Average latency to the first sucrose-reinforced lever-press is plotted as a function of recording day (i.e., SA3 and SA23 of initial SA, and R1, R3, and R7 of re-exposure).

No changes in either phasic-increase firing patterns time-locked to the sucrose-reinforced lever-press or average baseline and SA firing rates

Separate one-way ANOVAs, which included recording day (i.e., 3rd and 23rd days of initial SA and 1st, 3rd, and 7th day of re-exposure) as a factor, showed that there was no significant effect of day on either the prevalence (F(4,35) = 0.33, NS) or the magnitude (F(4,24) = 0.01, NS) of phasic-increase firing patterns time-locked to the sucrose-reinforced lever-press (Fig. 8A-B). Moreover, a two-way ANOVA analysis of average baseline and SA firing rates with recording day (i.e., habituation, 3rd and 23rd days of initial SA and 1st, 3rd, and 7th day of re-exposure) and session phase (i.e., baseline versus SA) as factors showed that there was no significant effect of either day (F(5,386) = 0.15; NS) or session phase (F(1,386) = 0.08; NS). There was also no significant interaction between recording day and session phase (F(5,386) = 0.44; NS) (Fig. 8C-D). Additionally, a three-way ANOVA analysis of average baseline and SA firing rates with activation (i.e., task-activated versus task-non-activated), recording day (i.e., 3rd and 23rd days of initial SA and 1st, 3rd, and 7th day of re-exposure) and session phase (i.e., baseline versus SA) as factors showed that there was no significant effect of activation (F(1,207) = 0.11, NS), and no significant interaction between day and session phase (F(4,207) = 0.85, NS). Thus, in the sucrose group, neither the task-activated nor the task-non-activated neurons showed significant between-session changes in average baseline and SA firing rates (Fig. 8E-F).
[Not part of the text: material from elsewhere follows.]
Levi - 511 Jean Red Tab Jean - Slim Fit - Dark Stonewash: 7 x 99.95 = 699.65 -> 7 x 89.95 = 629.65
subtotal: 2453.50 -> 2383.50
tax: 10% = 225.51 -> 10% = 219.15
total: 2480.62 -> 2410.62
Figure 8. No significant between-session changes in phasic firing patterns and average firing rates in the sucrose group.

Figure 8

A: Average percent of neurons (i.e., per animal) exhibiting a phasic-increase firing pattern time-locked to the sucrose-reinforced lever-press (i.e., prevalence %) is plotted as a function of recording day (i.e., SA3 and SA23 of initial SA; and R1, R3, and R7 of re-exposure). B: Average magnitude of the phasic-increase firing pattern time-locked to the sucrose-reinforced lever-press is plotted as a function of recording day (i.e., SA3 and SA23 of initial SA, R1, R3, and R7 of re-exposure). Calculation of magnitude described in METHODS. C-D: Average baseline (C) and SA (D) firing rates [i.e., average log10(x+1), abbreviated log Hz] are plotted as a function of recording day (i.e., Hab; SA3 and SA23 of initial SA; and R1, R3, and R7 of re-exposure). E-F: Average baseline and SA firing rates [i.e., average log10(x+1), abbreviated log Hz] of task-activated (E) and task-non-activated neurons (F) are plotted as a function of day (i.e., SA3 and SA23 of initial SA, R1, R3, and R7 of re-exposure).
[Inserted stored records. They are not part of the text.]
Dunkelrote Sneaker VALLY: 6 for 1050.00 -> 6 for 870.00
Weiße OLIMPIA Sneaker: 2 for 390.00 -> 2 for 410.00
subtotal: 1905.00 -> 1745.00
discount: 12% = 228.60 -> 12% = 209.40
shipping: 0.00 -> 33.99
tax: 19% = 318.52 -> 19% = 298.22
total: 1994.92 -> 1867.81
A population analysis of signal and background firing rates was conducted for the sucrose group. Signal and background firing rates were determined as described for the nicotine group (Fig. 9A, also see Fig. 9C). When background was defined as firing during the 60-min baseline period there was no significant effect of recording day (F(4,316) = 0.83, NS) on the signal:background ratio (Fig. 9B). Similar results were obtained when background firing rate was defined as firing during the −12 to −9 sec pre-press (Fig. 9C, Supplemental Materials Fig. 5C-D).
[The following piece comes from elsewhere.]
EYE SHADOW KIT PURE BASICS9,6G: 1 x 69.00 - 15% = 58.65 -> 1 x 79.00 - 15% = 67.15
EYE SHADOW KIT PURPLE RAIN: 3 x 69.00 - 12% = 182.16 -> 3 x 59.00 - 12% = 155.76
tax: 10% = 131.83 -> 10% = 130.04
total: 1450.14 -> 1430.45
Figure 9. No significant net increase in firing time-locked to the sucrose-reinforced lever-press.

Figure 9

A: Average signal and background (i.e., pre-session baseline) firing rates [i.e., average log10(x+1)] of all recorded neurons are plotted as a function of recording day (i.e., SA3 and SA23 of initial SA; and R1, R3, and R7 of re-exposure). B: Average signal:background ratio is plotted as a function of recording day (i.e., SA3 and SA23 of initial SA, R1, R3, and R7 of re-exposure). C: Average baseline and SA firing rates (i.e., Hz per 0.1 s bin) of all recorded neurons are plotted as a function of recording day (i.e., SA3 and SA23 of initial SA, R1, R3, and R7 of re-exposure). For each recording day two average peri-event histograms are shown, one displays average firing rate (i.e., average Hz per 0.1 s bin) during the 60-min pre-session baseline period (left histogram of the pair) and the other displays average firing rate (i.e., Hz per 0.1 s bin) during the 12 s before and after the sucrose-reinforced lever-press.

No difference in the between-session plasticity exhibited by neurons located in the core versus the shell

The sub-territorial analyses applied to the nicotine group were also conducted for the sucrose group. None of the analyses revealed a significant difference between the core and shell (Supplemental Material).

DISCUSSION

Major findings: Stage-specific and activity-dependent nicotine-induced changes in NAc neural activity

The present study shows that NAc neurons exhibit stage-specific and activity-dependent plasticity across periods of initial nicotine SA, extended abstinence, and re-exposure. This plasticity consists of two predominant patterns. First, phasic firing patterns time-locked to the nicotine-reinforced lever-press show no change during initial drug taking but then show increases in prevalence and magnitude during abstinence, which persist during re-exposure. Second, average baseline and SA firing rates of task-non-activated neurons decrease during an initial period of daily nicotine exposure, return to normal during extended abstinence, and decrease again during re-exposure, whereas average firing rates of task-activated neurons remain stable. The decreases in the average firing rates of task-non-activated neurons and the increase in prevalence and amplitude of phasic-increase firing patterns are exhibited by both shell and core neurons. At a population level, the net effect of the two patterns of plasticity is to progressively and persistently increase the net strength of average firing of NAc neurons associated with nicotine-directed behavior. These changes in neural activity are associated with an increase in the motivation of animals to engage in nicotine-directed behavior. The behavioral and neural changes observed in the nicotine group do not generalize to animals exposed to sucrose SA, abstinence, and re-exposure.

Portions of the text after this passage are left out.